Many of the investors analyze stocks based on their fundamental reports such as valuation in industry, P/E ratio of the stock in respect of industry and competitors, revenue but forget about technical analysis you all might have observed that all the fundamental factors are always not reflected in the market price.
Whereas technical analysis seeks to predict the price movements based on historical movement, mainly on price and volume with news in the market and reading the chart and analyzing the chart patterns in it to predict prices.
It helps traders and investors navigate the gap between intrinsic value and market price by leveraging techniques like statistical analysis, chart analysis. Technical analysis helps guide traders to what is most likely to happen given past information. Most investors use both technical and fundamental analysis to make decisions.
- Develop and pick a trading Strategy: First and foremost thing is to identify a strategy and implement that strategy into the trading system.
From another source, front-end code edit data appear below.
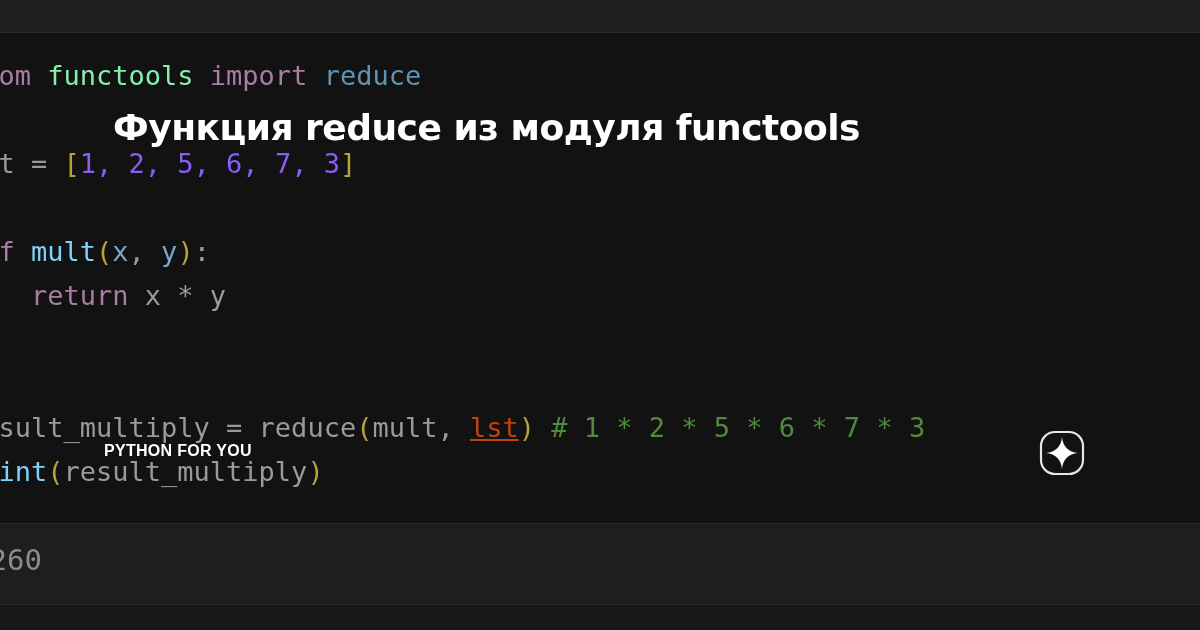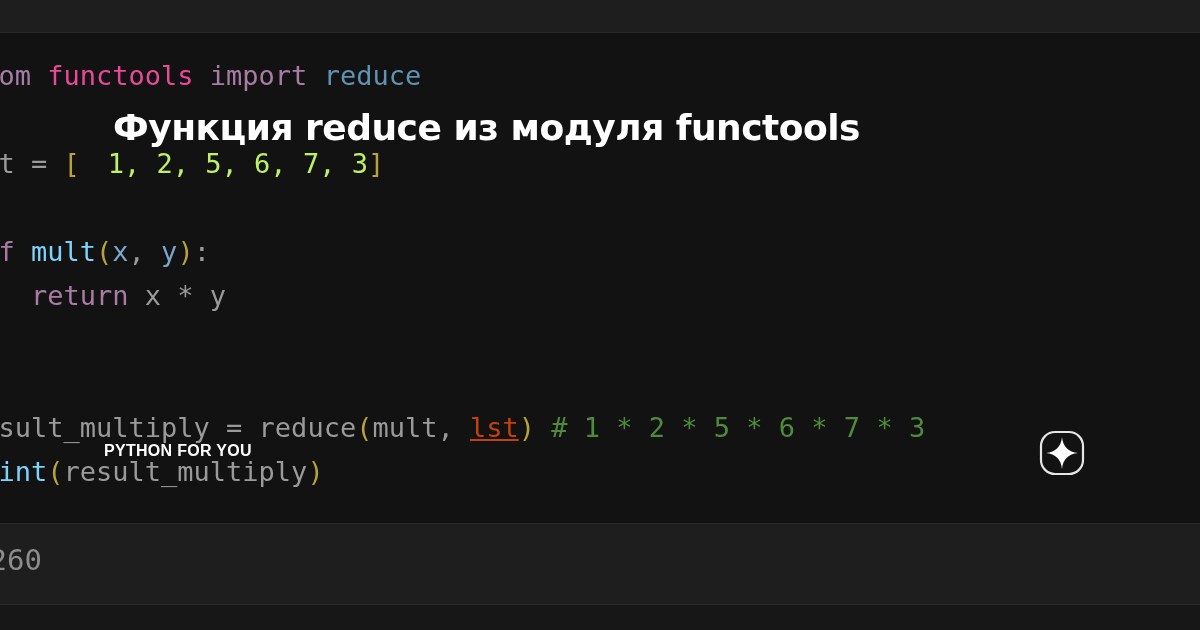--- a/index.html
+++ b/index.html
@@ -53,7 +53,7 @@
   .code .line { height:44px; }
   .tok-kw      { color:#a97ca5; }          
   .tok-plain   { color:#9a9a9a; }          
-  .tok-mod     { color:#ec4899; }          
+  .tok-mod     { color:#86efac; }          
   .tok-call    { color:#5f93b3; }          
   .tok-fn      { color:#7dd3fc; }          
   .tok-param   { color:#7ba6c9; }          

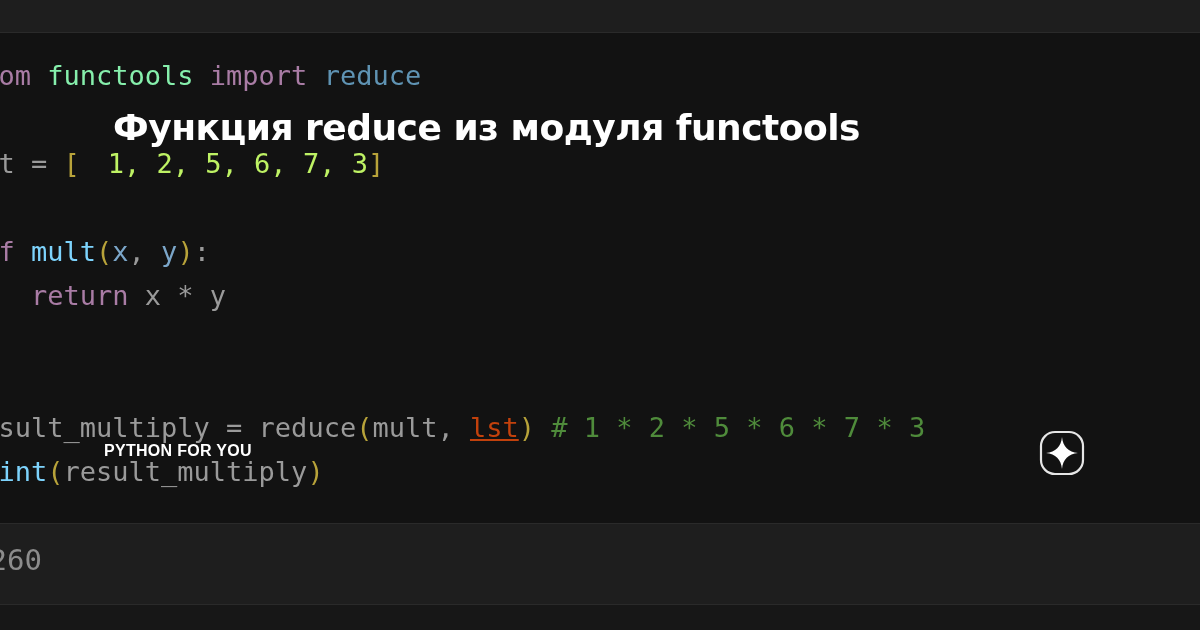--- a/index.html
+++ b/index.html
@@ -58,7 +58,7 @@
   .tok-fn      { color:#7dd3fc; }          
   .tok-param   { color:#7ba6c9; }          
   .tok-bracket { color:#b8a33a; }          
-  .tok-num     { color:#bef264;margin-left:28px; }          
+  .tok-num     { color:#8b5cf6; }          
   .tok-var     { color:#c2410c; text-decoration:underline; }  
   .tok-comment { color:#4f8b3b; }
For example, many traders and investors look for different EMA(Exponential moving averages) like 20 EMA, 50 EMA, 100 EMA, and 200 EMA to analyze the particular stock’s movement and position. If the signal gives them buy signal they buy the stocks and vice versa for selling the stock.
- Pick the stocks which suit your strategy: Picking the stocks which suit your strategy and keeping in mind that the stock is volatile with volume and having liquidity is also important to trade in those stocks.
- Finding the right Trading platform: Right trading platform also makes a lot of impacts when you are trading especially doing intraday. Picking the wrong broker while thinking of being cheap and cost-effective can lead you to make huge losses in day trading.